One question is if there are any female Indian economists, other than Padma Desai, Isher Ahluwalia and Devaki Jain, who have written their autobiographies. The answer appears to be no. Dharma Kumar, the economic historian, had started on one, I think, but passed away before it could be finished. She was an acerbic critic of economics, by the way.
 
The best known amongst the three mentioned above was Isher Ahluwalia. Sadly, she passed away last year. Her autobiography also has very little of economics despite her having obtained a PhD from MIT in the US.
 
Padma Desai belonged to an earlier generation and had a very low opinion of the Delhi School of Economics: boring classes in microeconomics and disinterested students. She left India in 1969. There’s barely any economics in her book, not even of the USSR on which she is a great authority.
 
Devaki Jain is a different kind of economist, or in some peoples’ opinion, not at all one.
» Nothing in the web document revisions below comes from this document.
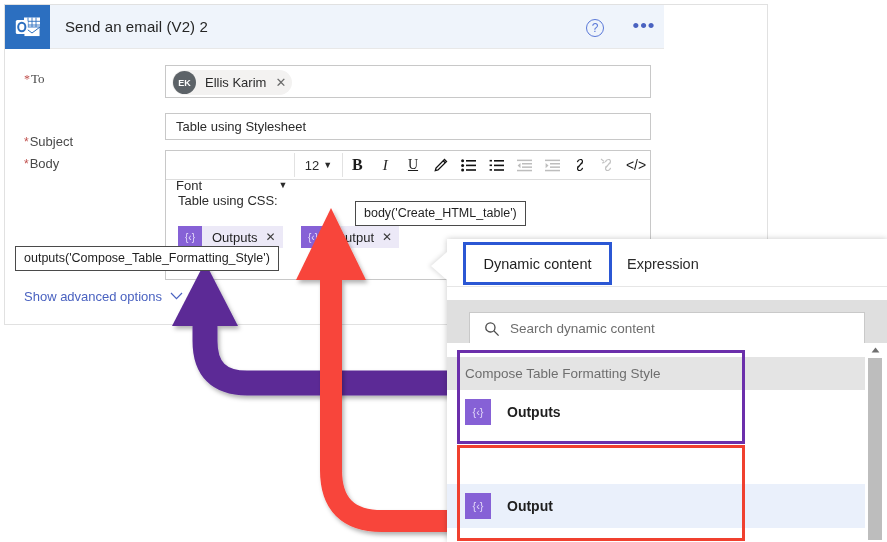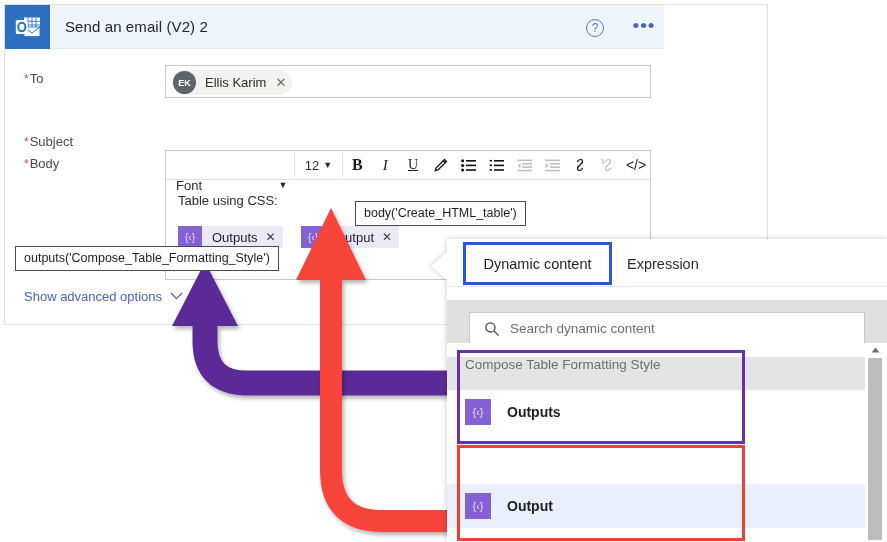--- a/index.html
+++ b/index.html
@@ -53,7 +53,7 @@
   }
   .field-label .req{color:#c0504d;font-size:12px;margin-right:1px;}
 
-  #to-label{left:19px;top:66px;}
+  #to-label{left:19px;top:66px;font-family:Liberation Serif, serif;}
   #subject-label{left:19px;top:129px;}
   #body-label{left:19px;top:151px;}
 

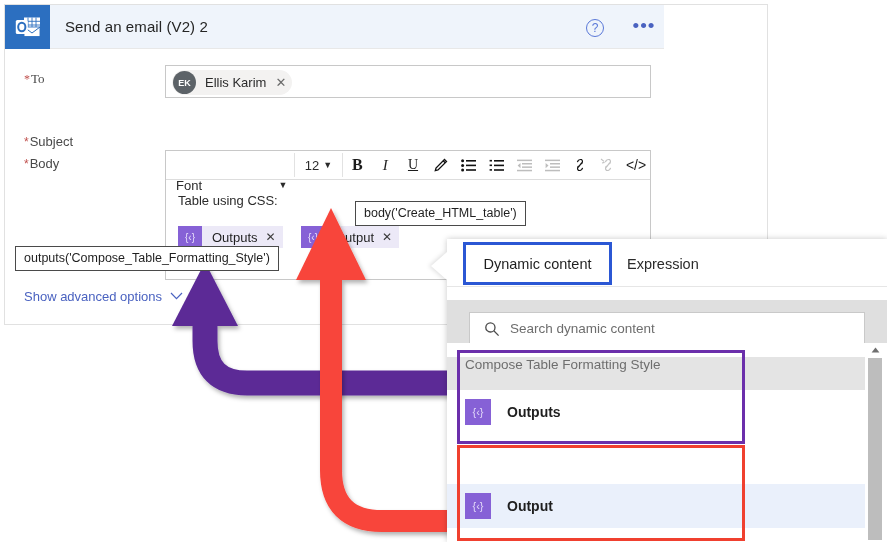--- a/index.html
+++ b/index.html
@@ -272,6 +272,7 @@
   <div class="field-label" id="subject-label">
     <span class="req">*</span><span>Subject</span>
   </div>
+  <div id="subject-input">Table using Stylesheet</div>
 
   <div class="field-label" id="body-label">
     <span class="req">*</span><span>Body</span>

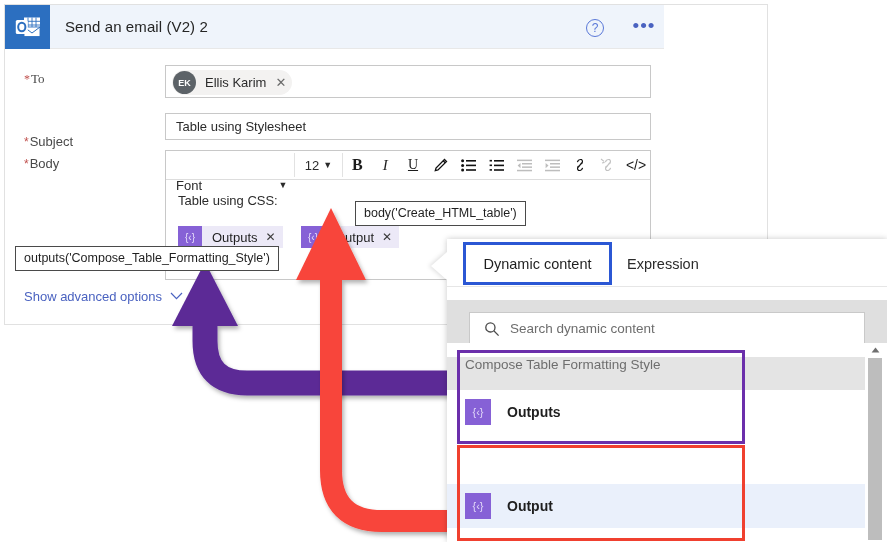--- a/index.html
+++ b/index.html
@@ -191,7 +191,7 @@
   .dc-group-header{
     position:absolute;left:0;width:418px;height:33px;
     background:#e4e4e4;box-sizing:border-box;
-    display:flex;align-items:flex-start;
+    display:flex;align-items:center;
     font-size:13.5px;color:#6e6e6e;padding-left:18px;
   }
   .dc-item{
But her book is interesting enough because she was one of the first in India to start questioning government data about women. But she, like Sen, has just one chapter on it of 19 pages.
 
Chances are that in the coming years many more economists will write their autobiographies. It must be hoped that they will remember that there are two sides to a book: the writer and the reader.
 
Autobiographies should not be just for family and friends; they should contain a serious record of the times, whether of economic policy or economics generally.